T this[ int index ] Returns the element at a specified index of the sequence. As an argument, it accepts a zero‐based index of the element to retrieve. This method throws IndexOutOfRangeException when the index’s value is invalid.
The given template of the Vector<T> class should help you with development of its remaining methods. Therefore, explore the existing code as other methods are to be very similar in terms of implementation.
3. You must complete the Vector<T> and provide the following functionality to the user:
void Insert( int index, T item ) Inserts a new element into the data structure at the specified index. If Count already equals Capacity, the capacity of the Vector<T> is increased by automatically reallocating the internal array, and the existing elements are copied to the new larger array before the new element is added. If index is equal to Count, item is added to the end of the Vector<T>. This method throws IndexOutOfRangeException when the index’s value is invalid.
void Clear() Removes all elements from the Vector<T>. Count is set to 0, but capacity remains unchanged.
bool Contains( T item ) Determines whether a specified item is in the data collection. It returns true when the item is presented, and false otherwise.
bool Remove( T item ) Removes the first occurrence of the specified item from the data collection. It returns true if item is successfully removed; otherwise, false. This method also returns false if item was not found in the Vector<T>.

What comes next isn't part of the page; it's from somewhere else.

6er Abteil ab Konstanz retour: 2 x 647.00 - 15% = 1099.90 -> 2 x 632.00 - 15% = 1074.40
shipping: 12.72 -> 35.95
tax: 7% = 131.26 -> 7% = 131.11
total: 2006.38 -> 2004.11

void RemoveAt( int index ) Removes the element at a specified index of the Vector<T>. When you call RemoveAt to remove an item, the remaining items in the list are renumbered to replace the removed item. For example, if you remove the item at index 3, the item at index 4 is moved to the 3rd position. In addition, the number of items in the data collection (as represented by the Count property) is reduced by 1. This method throws IndexOutOfRangeException when the index’s value is invalid.
string ToString() Returns a string that represents the current object. ToString() is the major formatting method in the .NET Framework. It converts an object to its string representation so that it is suitable for display.

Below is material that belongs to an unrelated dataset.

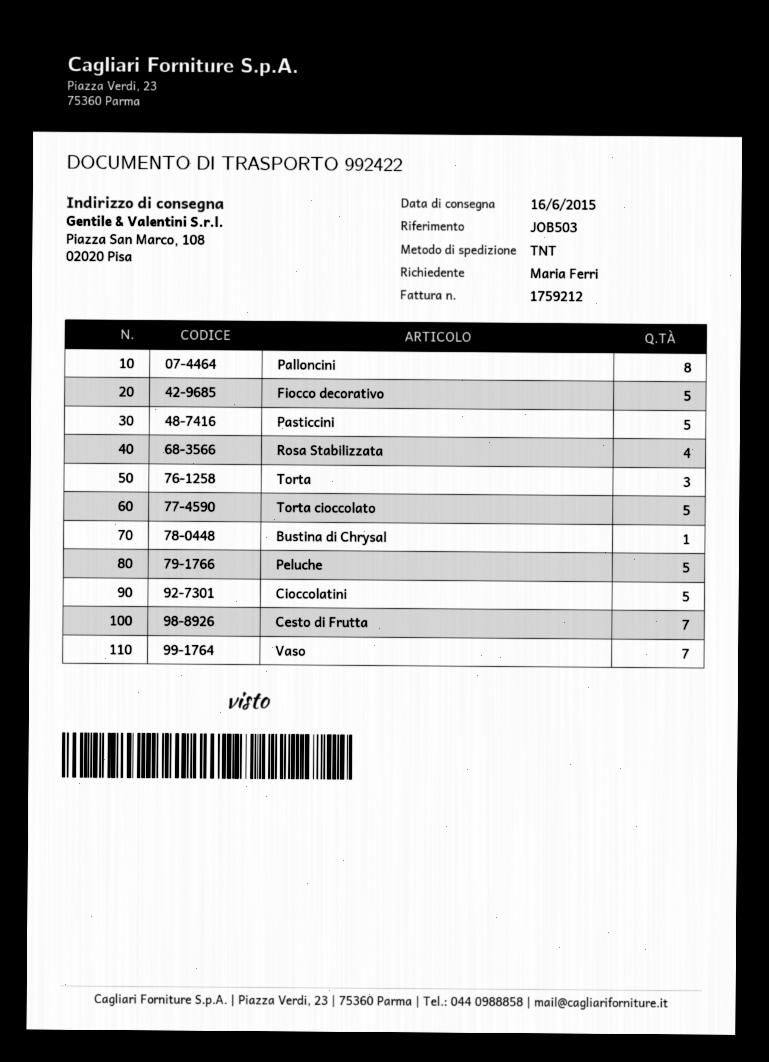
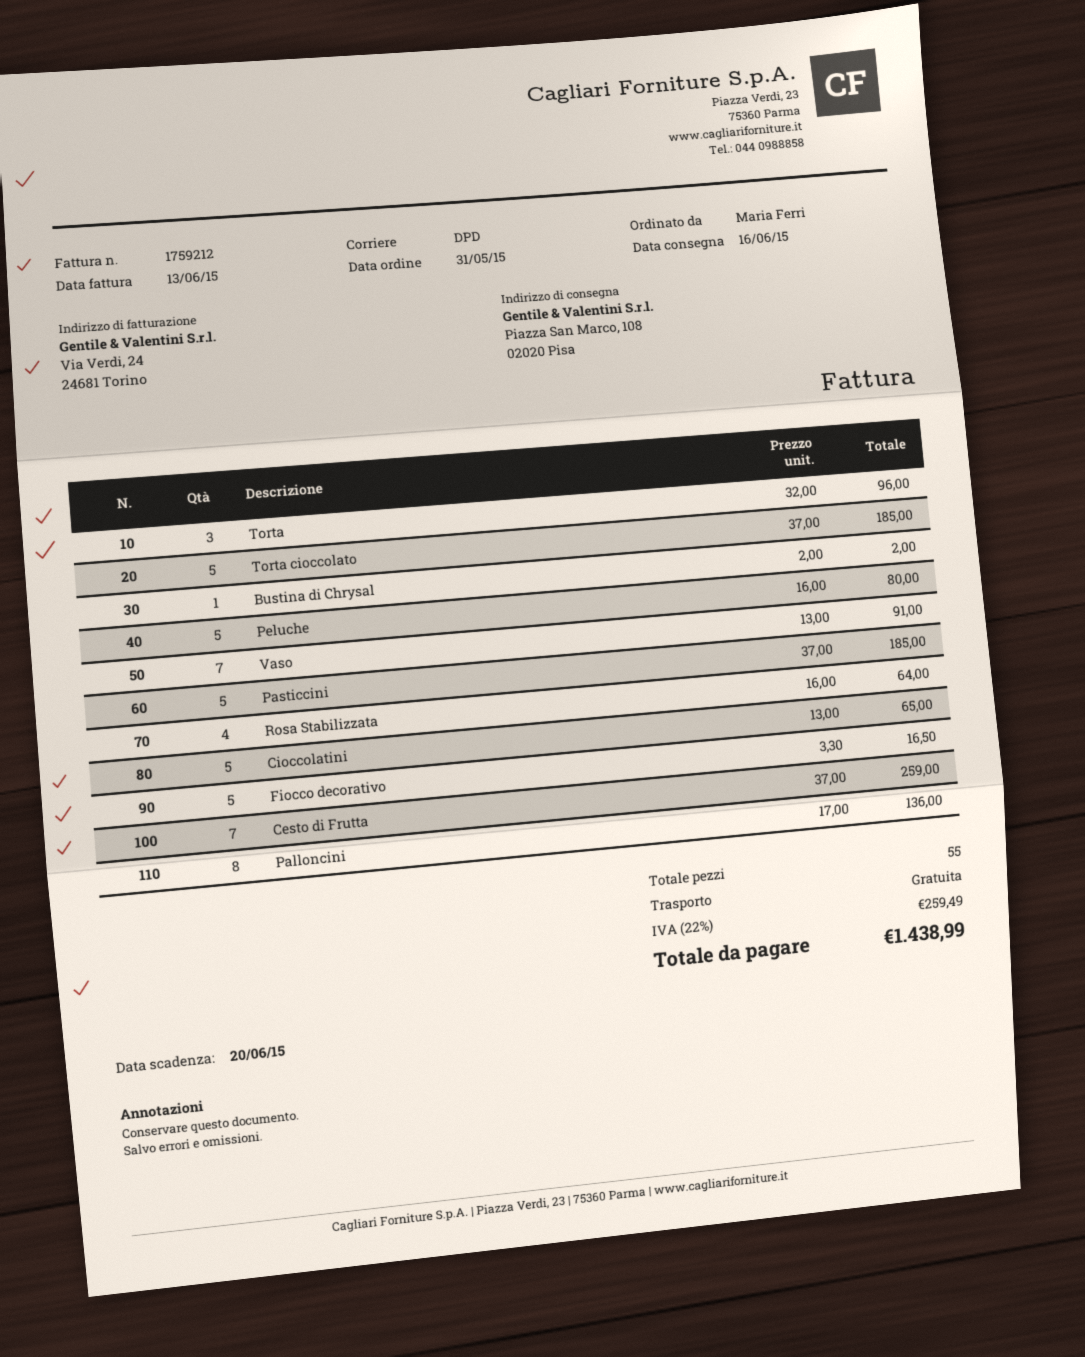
shipping method: TNT -> DPD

Note that you are free in writing the code of your vector class unless you respect all the requirements in terms of functionality and signatures of the specified methods. For simplicity, you may assume that the value of Capacity can only be increased. The format of the string returned by the ToString() method is [a,b,c,d], where a, b, c, and d are string values returned by the corresponding ToString() method of the data type T.
4. As you progress with the implementation of the Vector<T> class, you should start using the Tester class to thoroughly test the Vector<T> aiming on the coverage of all potential logical issues and runtime errors. This (testing) part of the task is as important as writing the vector class. The given version of the testing class covers only some basic cases. Therefore, you should extend it with extra cases to make sure that your vector class is checked against other potential mistakes.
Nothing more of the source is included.